Background Processing
AutoMem implements four background processing systems that operate independently of the main Flask API request/response cycle. These systems handle computationally expensive operations without blocking client requests.
For detailed implementation of each system, see:
- Enrichment Pipeline — Entity extraction and relationship building
- Embedding Generation — Batched vector creation
Four Independent Systems
Section titled “Four Independent Systems”AutoMem implements four background processing systems, each with distinct triggers, execution models, and responsibilities:
| System | Trigger | Execution Model | Primary Purpose |
|---|---|---|---|
| Enrichment Pipeline | Event-driven | Queue + worker thread | Enhance memories with entities, tags, relationships |
| Embedding Worker | Event-driven | Queue + batch accumulator | Generate and store vector embeddings |
| Consolidation Engine | Time-based | Scheduled intervals | Apply decay, discover associations, cluster, forget |
| Sync Worker | Time-based | Interval polling | Detect and repair FalkorDB/Qdrant drift |
Worker Coordination Diagram
Section titled “Worker Coordination Diagram”graph TB
subgraph write_ops["Write Operations"]
PostMem["POST /memory<br/>api/memory.py"]
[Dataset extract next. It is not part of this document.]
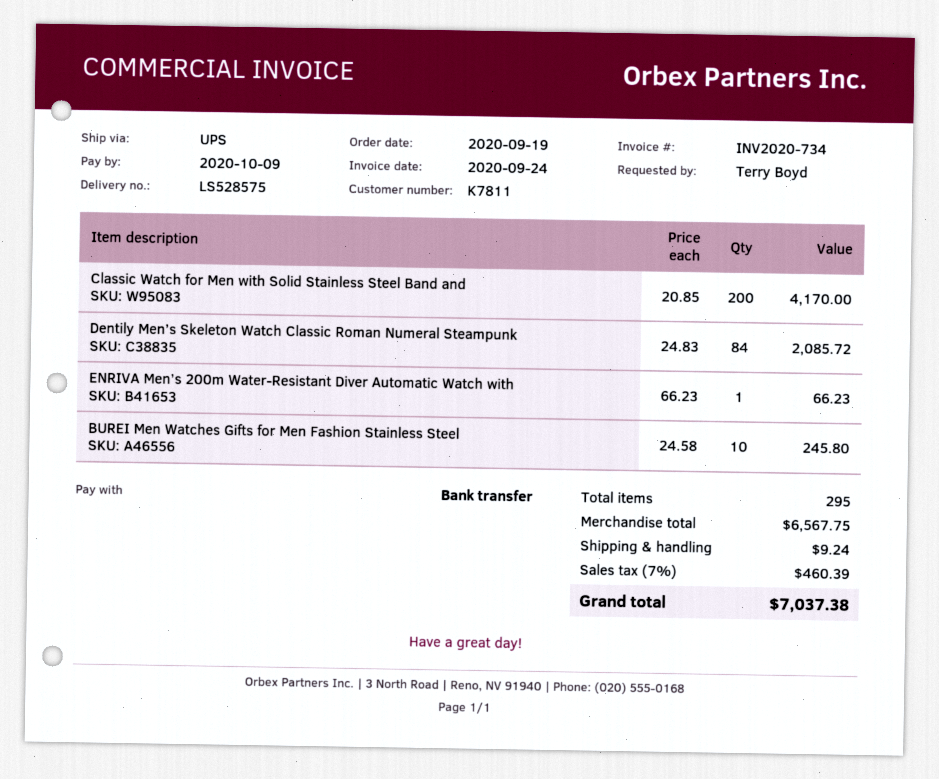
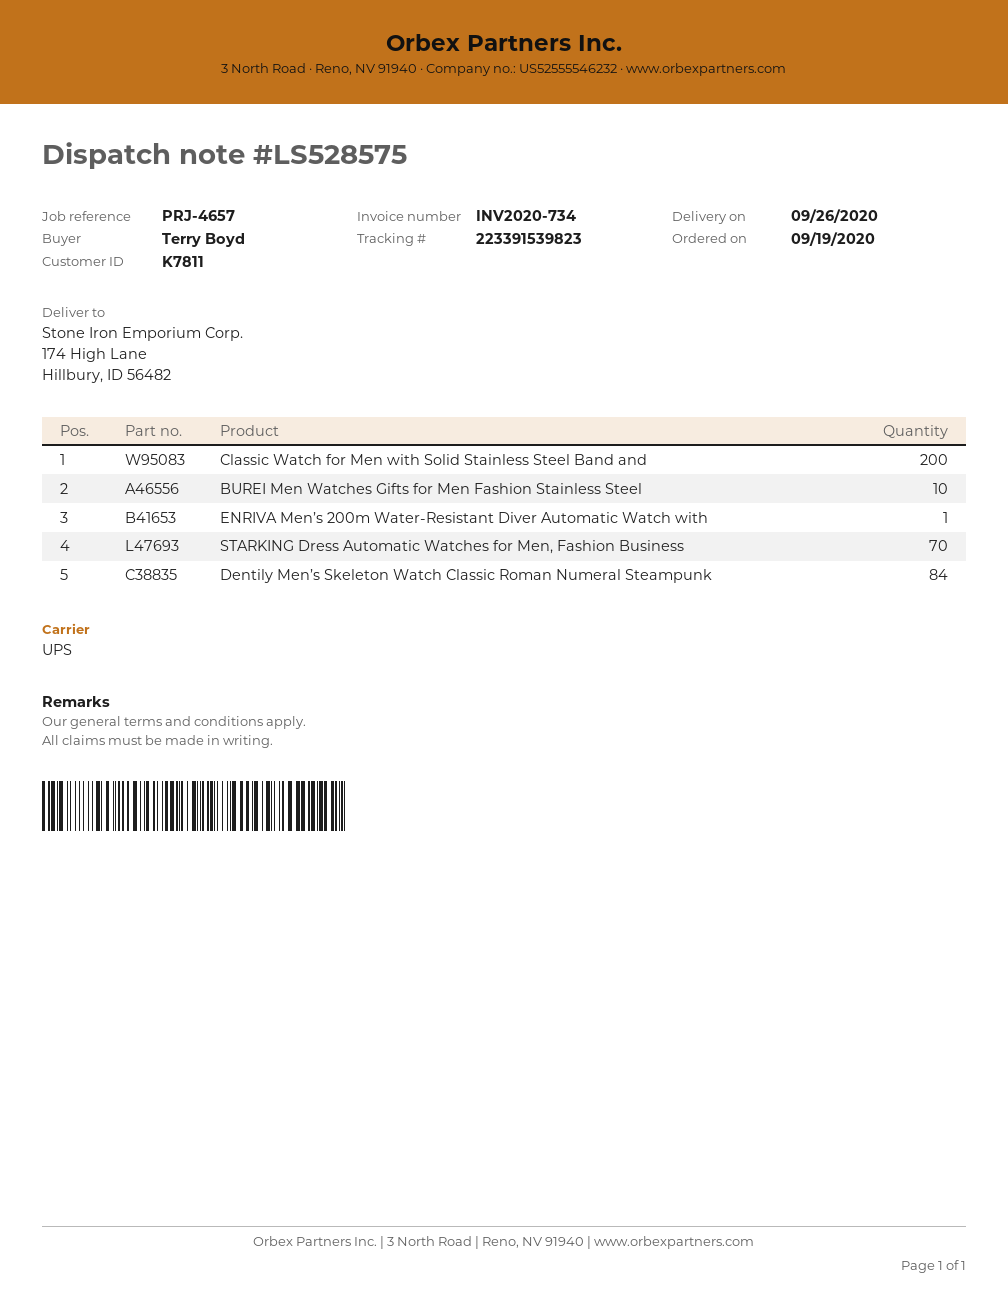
STARKING Dress Automatic Watches for Men, Fashion Business: none -> 70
PatchMem["PATCH /memory/:id<br/>api/memory.py"]
end
subgraph queues["Queue Management"]
EnrichQueue["enrichment_queue<br/>ServiceState"]
EmbedQueue["embedding_queue<br/>ServiceState"]
EnrichPending["enrichment_pending<br/>Set[str]"]
EnrichInflight["enrichment_inflight<br/>Set[str]"]
EmbedPending["embedding_pending<br/>Set[str]"]
EmbedInflight["embedding_inflight<br/>Set[str]"]
end
subgraph workers["Worker Threads"]
direction TB
EnrichWorker["EnrichmentWorker<br/>enrichment/runtime_worker.py"]
EmbedWorker["EmbeddingWorker<br/>embedding/runtime_pipeline.py"]
ConsolWorker["ConsolidationScheduler<br/>consolidation.py"]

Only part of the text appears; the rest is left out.